## Assignment
Among the entries below, take the line with "game is introduced" and the line with "Questionnaire, interviews, phone/skype etc.", and output them and every line between them exactly, with nothing else.

## Records shown
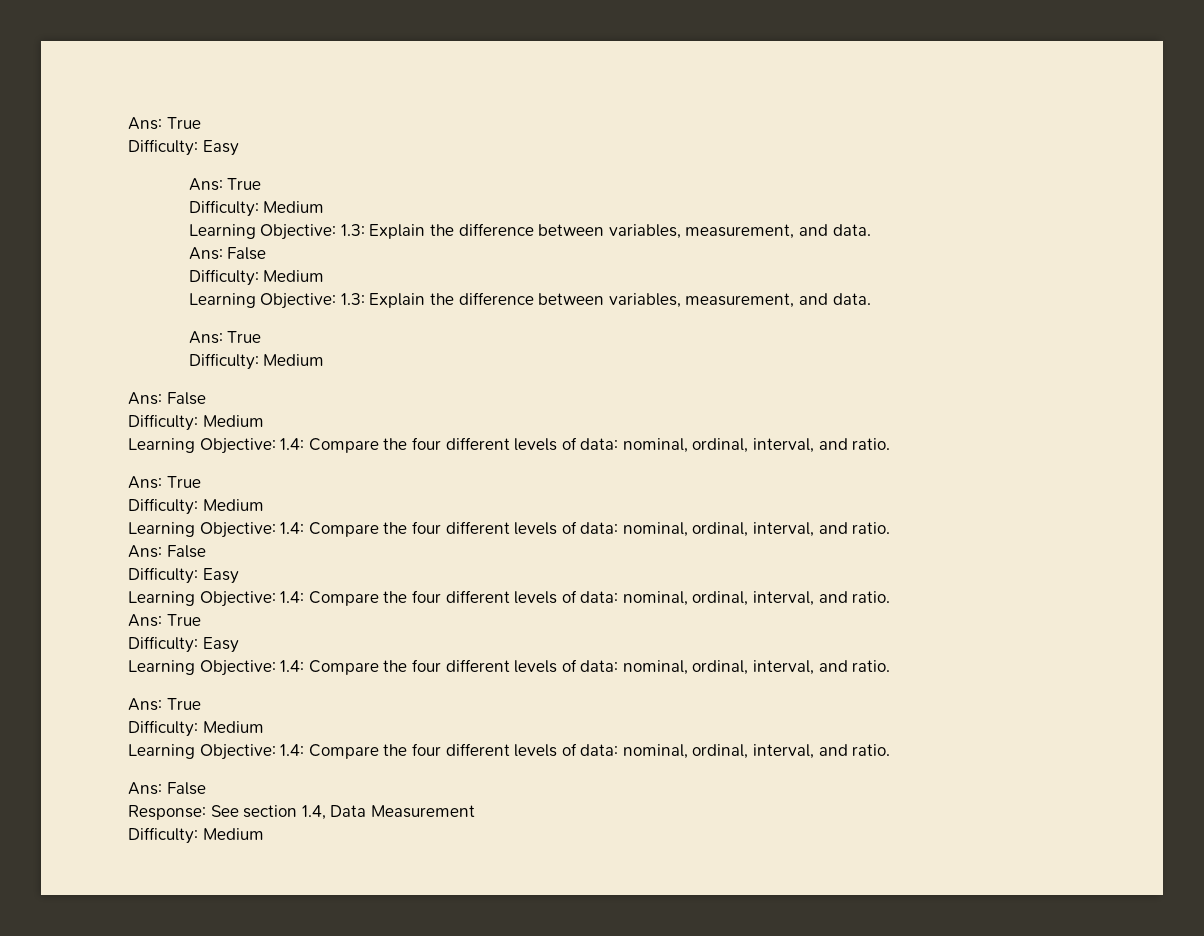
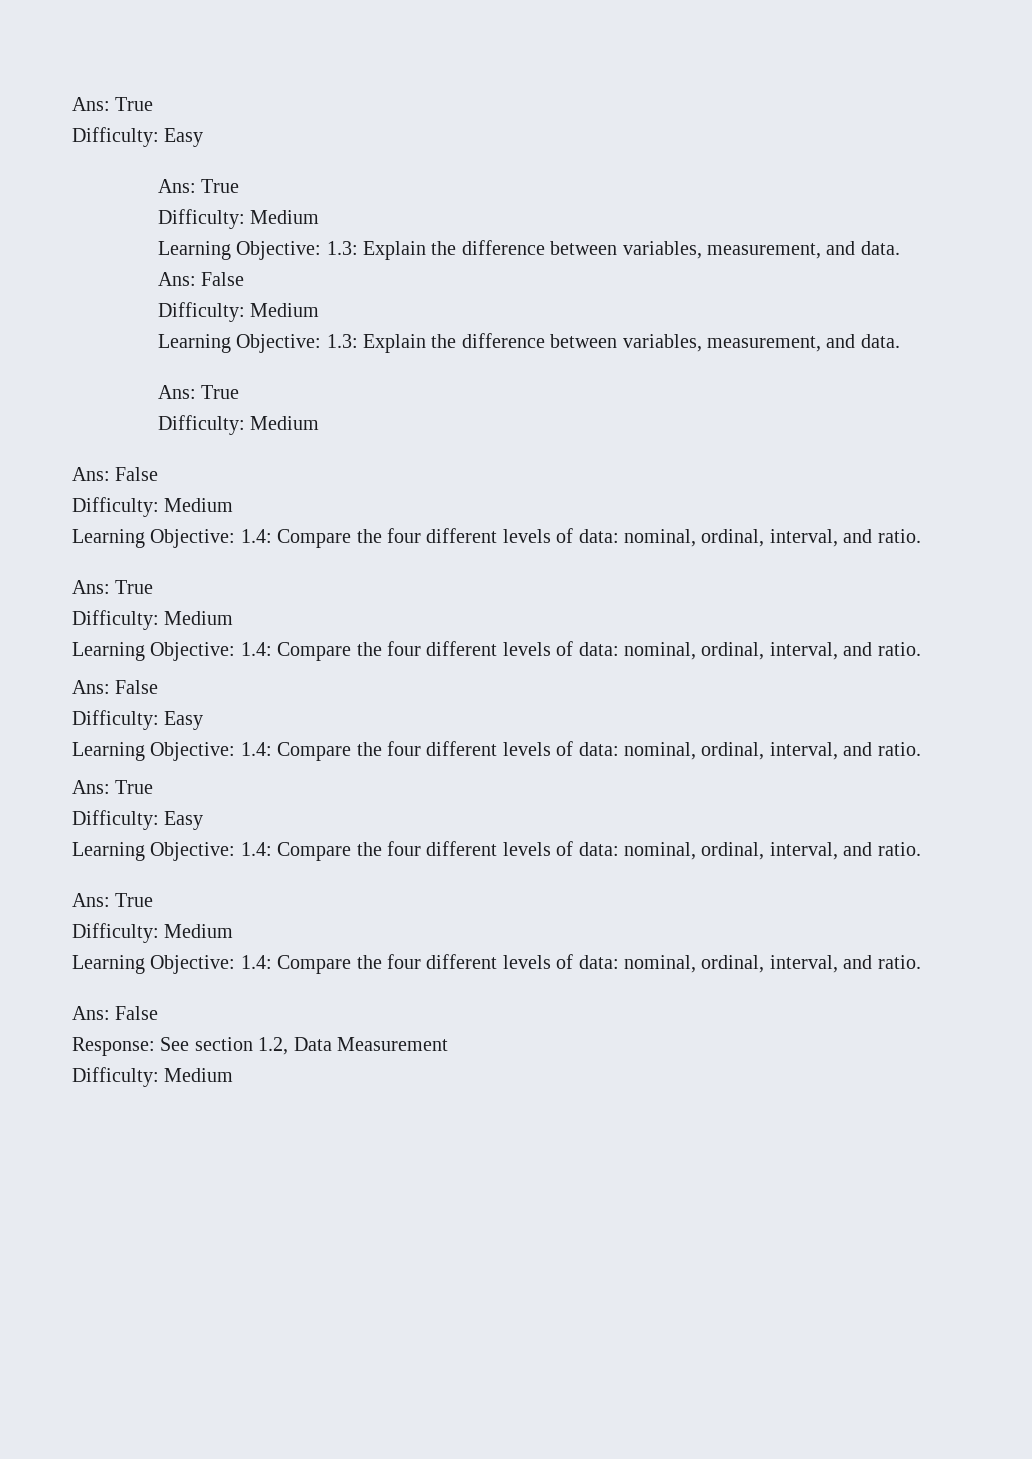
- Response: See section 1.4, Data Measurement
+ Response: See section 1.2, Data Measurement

* * *

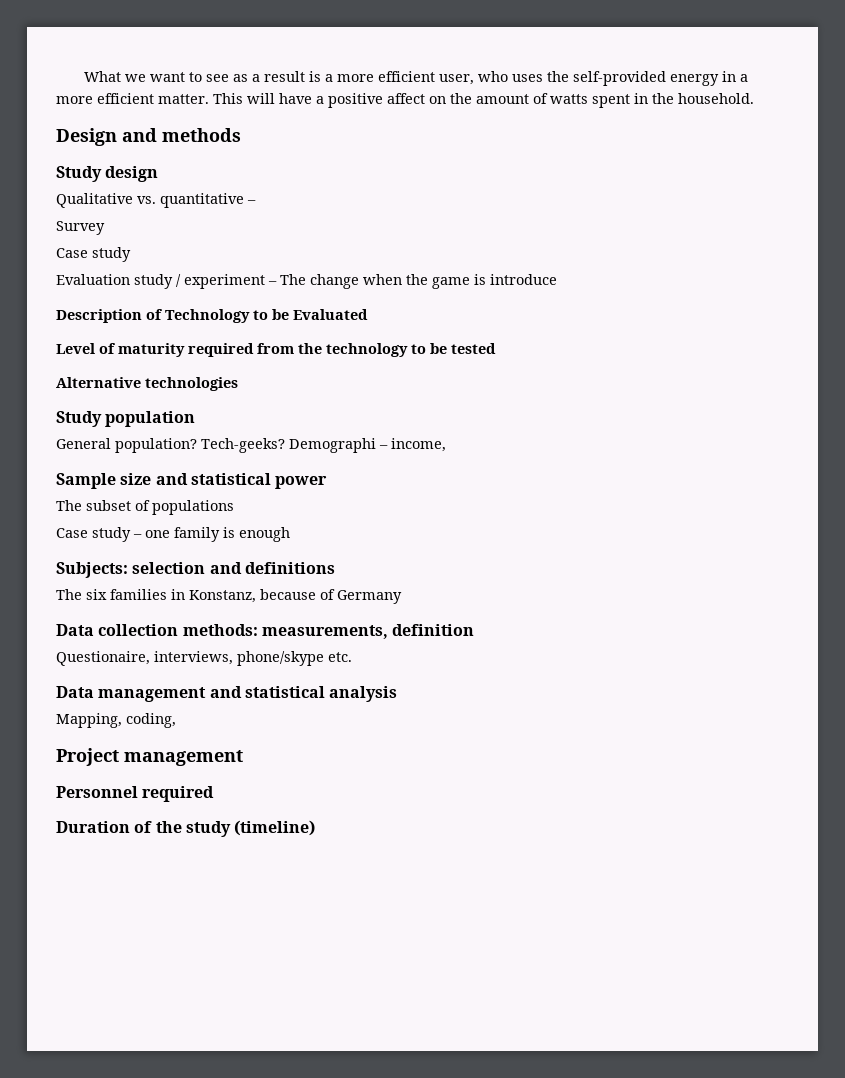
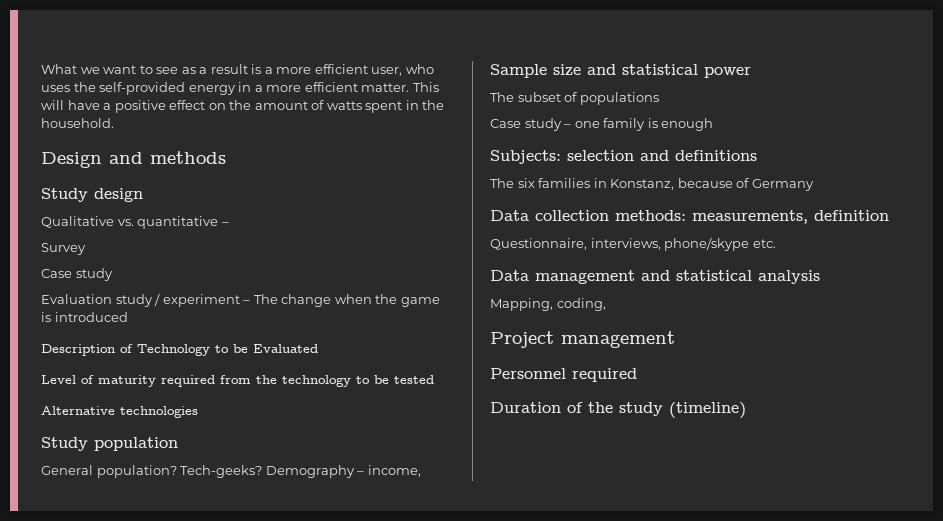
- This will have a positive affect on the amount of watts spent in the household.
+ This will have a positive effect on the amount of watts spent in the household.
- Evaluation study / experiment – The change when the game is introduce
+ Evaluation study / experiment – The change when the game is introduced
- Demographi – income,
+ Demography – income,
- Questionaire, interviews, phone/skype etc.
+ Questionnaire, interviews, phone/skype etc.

## Exercise solution
+ Evaluation study / experiment – The change when the game is introduced
- Demographi – income,
+ Demography – income,
- Questionaire, interviews, phone/skype etc.
+ Questionnaire, interviews, phone/skype etc.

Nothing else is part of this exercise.